Concluding that glaucoma care is cost effective and benefits patient quality of life, and definitively proving it, are 2 different things. To begin with, there is the primary paradox of glaucoma treatment—on the first day of treatment, quality of life inevitably takes a hit and costs begin, but the benefits can’t be seen for months or years. Fortunately, new information is available that clearly demonstrates the hidden costs of progressive glaucoma and shows us how preventing glaucoma progression could likely reduce these costs.

Felipe Medeiros, MD, PhD, has looked at the association between rates of visual field progression and depressive symptoms in patients with glaucoma. He found that as binocular automated perimetric sensitivity decreased, geriatric depression scale scores similarly decreased. Even more impressively, this relationship held in a multivariable model adjusting for a number of potential confounders, such as visual acuity, age, and baseline disease severity.

In a similar line of research, Medeiros and colleagues investigated the relationship between visual field progression and risk of falling in glaucoma patients. Roughly a quarter of glaucoma patients had fallen in the past year and those who had fallen had twice the prevalence of binocular visual field loss. Again, this relationship remained after adjusting for potential confounding variables such as age and disease severity.

To pull all of this together, Dana Blumberg, MD, MPH, and researchers at Columbia University looked at health resource utilization and glaucoma in Medicare beneficiaries.
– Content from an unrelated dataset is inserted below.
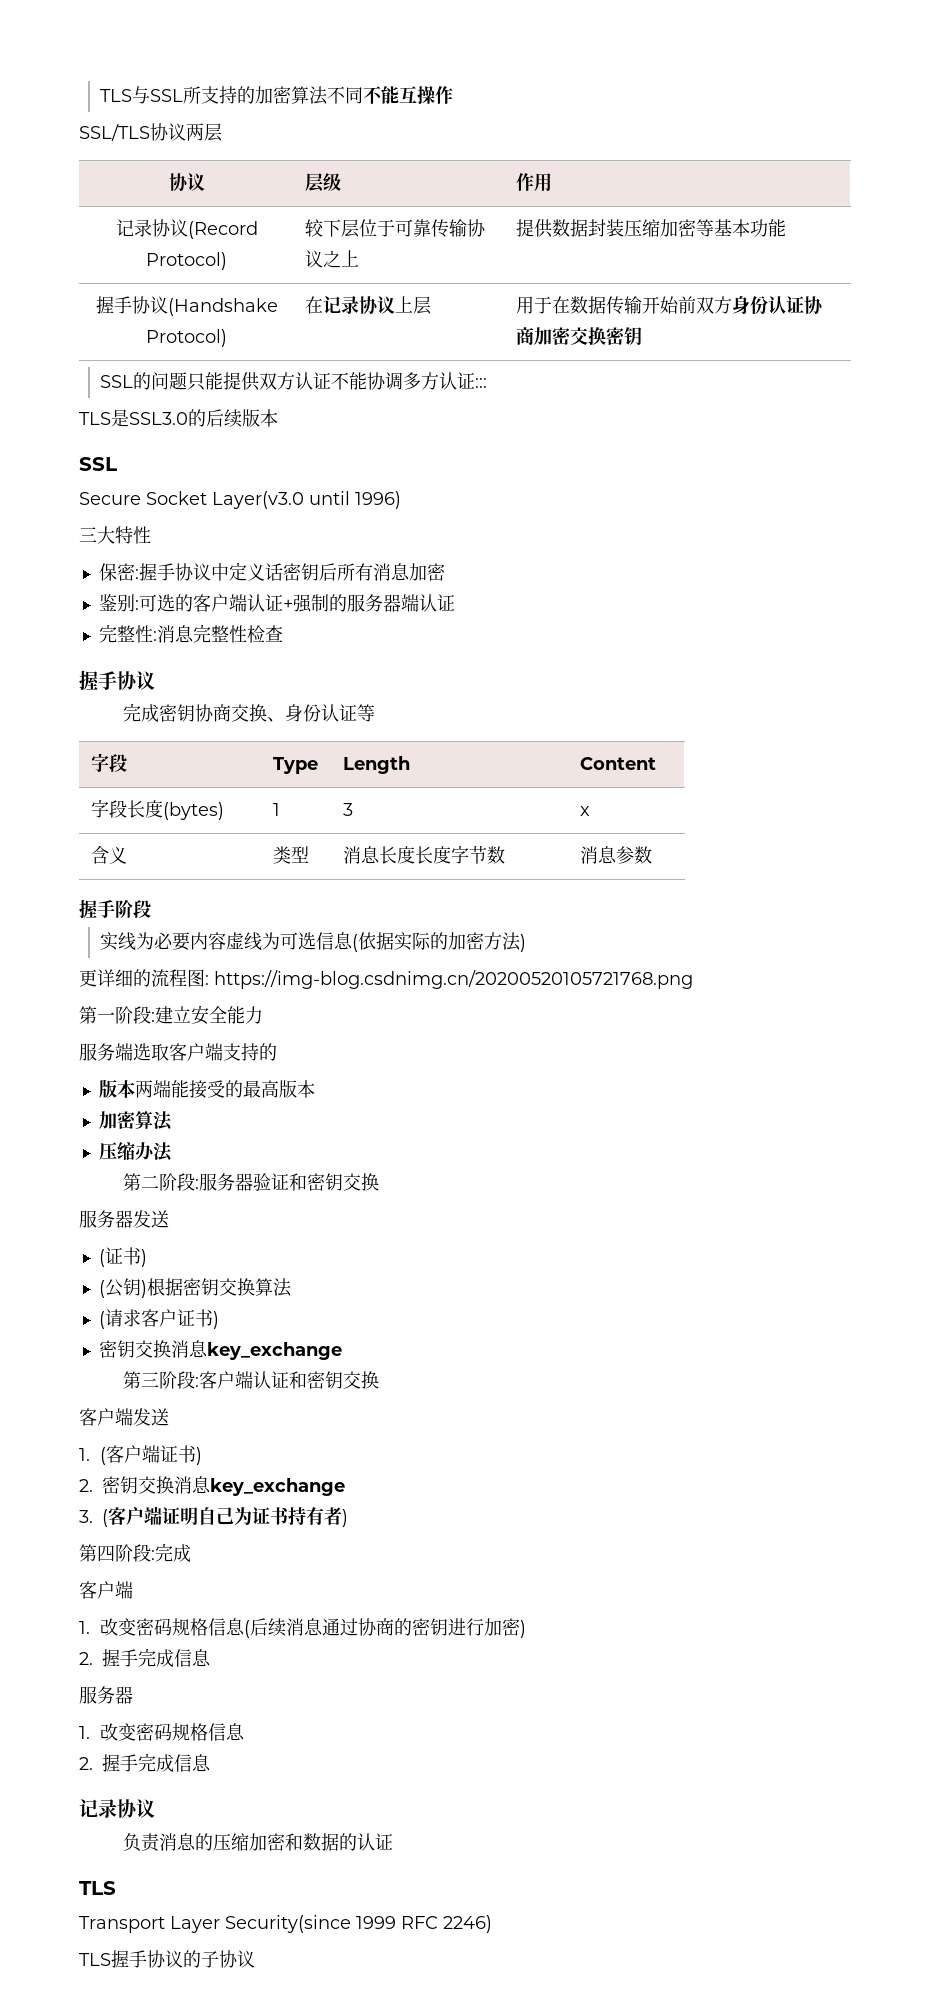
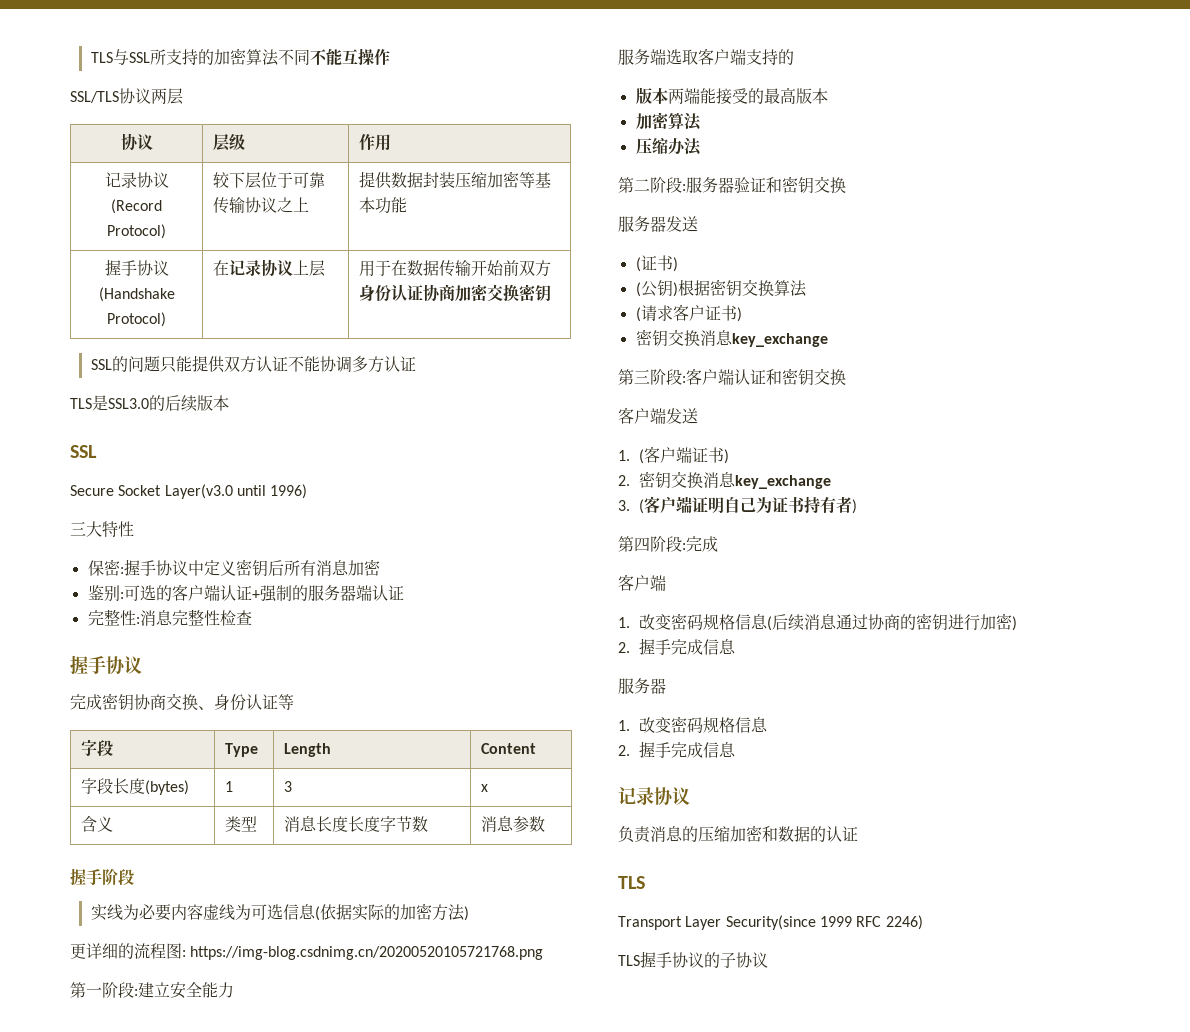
[475,378,488,388] ::: -> (416, 364) none
[264,563,283,581] 话 -> (236, 568) none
The primary finding of this longitudinal observational study in more than 70 000 Medicare beneficiaries was that patients with glaucoma have a greater use of inpatient and home health aide services and have total higher annual nonoutpatient medical costs than those without glaucoma. Perhaps these costs are tied to conditions such as depression and falling, as demonstrated by Dr Medeiros. In any case, it is important to realize that glaucoma is associated with other serious conditions—conditions that utilize a good deal of Medicare costs. Treating glaucoma, and perhaps breaking the cycle of these costs, may lead to significant financial and quality-of-life benefits for patients with glaucoma and could decrease the costs of associated conditions.